I photographed this porter in a local market. I saw him leaning on his hand truck from my position across the street. I figured he may let me take his photo if I asked. I wanted to get in close, as I only had my 35mm prime lens and wanted to show the traditional tattoos on his arms. I also thought I may not have much time when I approached him.

I made a spot meter reading from his face and took a test exposure without him being aware of me. I also set my focus roughly to the distance I thought I would be from him.

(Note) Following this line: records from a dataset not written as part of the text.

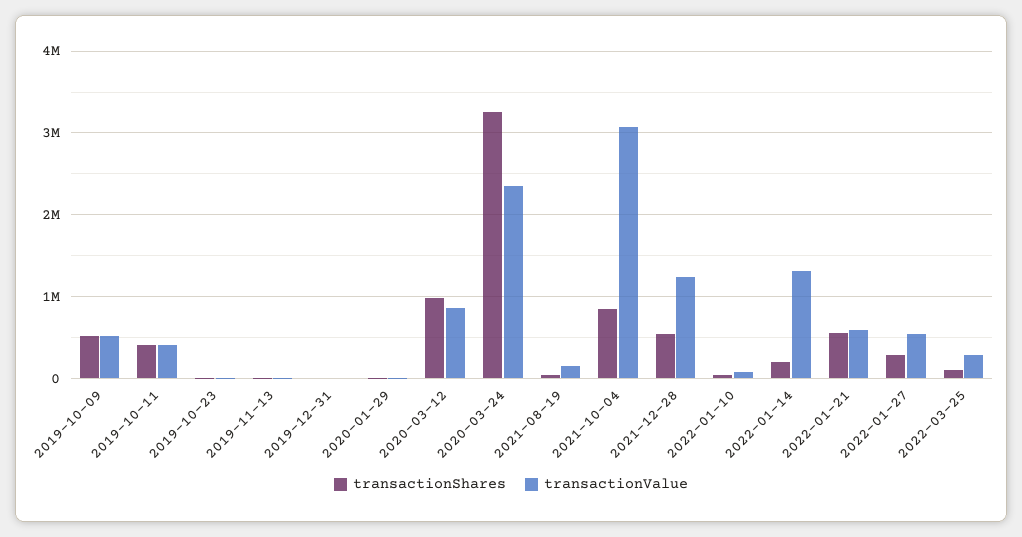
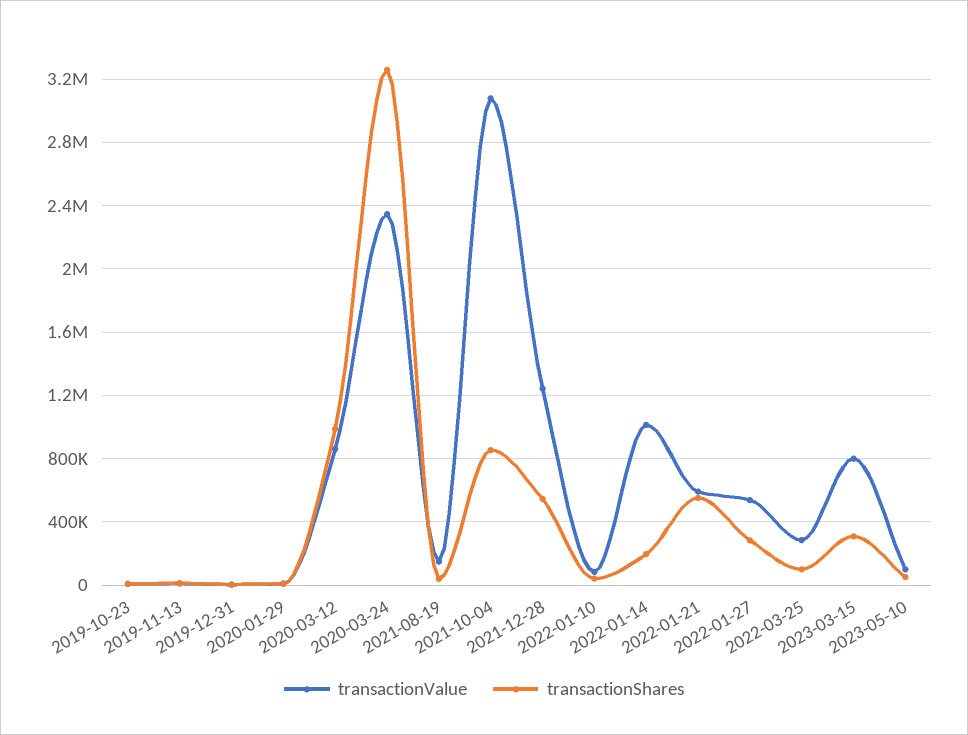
transactionShares, 2019-10-09: 500000 -> none
transactionValue, 2019-10-09: 500000 -> none
transactionShares, 2019-10-11: 400000 -> none
transactionValue, 2019-10-11: 400000 -> none
transactionValue, 2022-01-14: 1300000 -> 1000000
transactionValue, 2023-03-15: none -> 800000
transactionShares, 2023-03-15: none -> 300000
transactionValue, 2023-05-10: none -> 100000
transactionShares, 2023-05-10: none -> 50000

Approaching him, with my camera plainly visible, I asked if I could take his picture. He agreed, but at the same time dropped his arms down by his side. As I indicated to him I would like him to stand as he had been, a few of the market vendors nearby started to tease him and tell him to smile.

I managed just one frame before he became uncomfortable with the attention and pushed his hand truck away. My camera settings were correct and the one photograph I captured was in focus and well exposed. The next time I saw him I had a print of the picture to give him. He always smiles and says hi to me each time I’m back at the market.

Knowing your camera well will enable you to be more focused on your subject. Had I approached him and spent the precious moments setting my camera, I would not have been so successful with my portrait.

Anticipate the Action

Thinking ahead to what may happen when you approach your subject is important. If you’re prepared in your mind you’re less likely to be taken by surprise.

hot street breakfast

Not everything will go as planned every time, but you may be surprised at how often it does. Work on anticipating the action and build this skill.

Capturing a remarkable street portrait requires a certain amount of planning and often a good dose of luck. Without planning, the luck doesn’t happen so frequently.

Particularly for candid street portraits being able to anticipate the action will result in a higher success rate. Look at these things:

  • Lighting
  • Background
  • Distracting elements
  • Movement

Is your target subject in good lighting? This will make or break your portrait. If the light is not so good, can you somehow compensate for it?

Do you need to move to avoid a very bright or distracting background? Strong light behind your subject can be challenging to deal with. If it’s what you prefer, then be careful to set your exposure well.

pipe smoker

Distracting elements in your composition will detract from your subject. Make sure that you fill your frame only with what’s relevant or come in tight so you are only photographing your subject.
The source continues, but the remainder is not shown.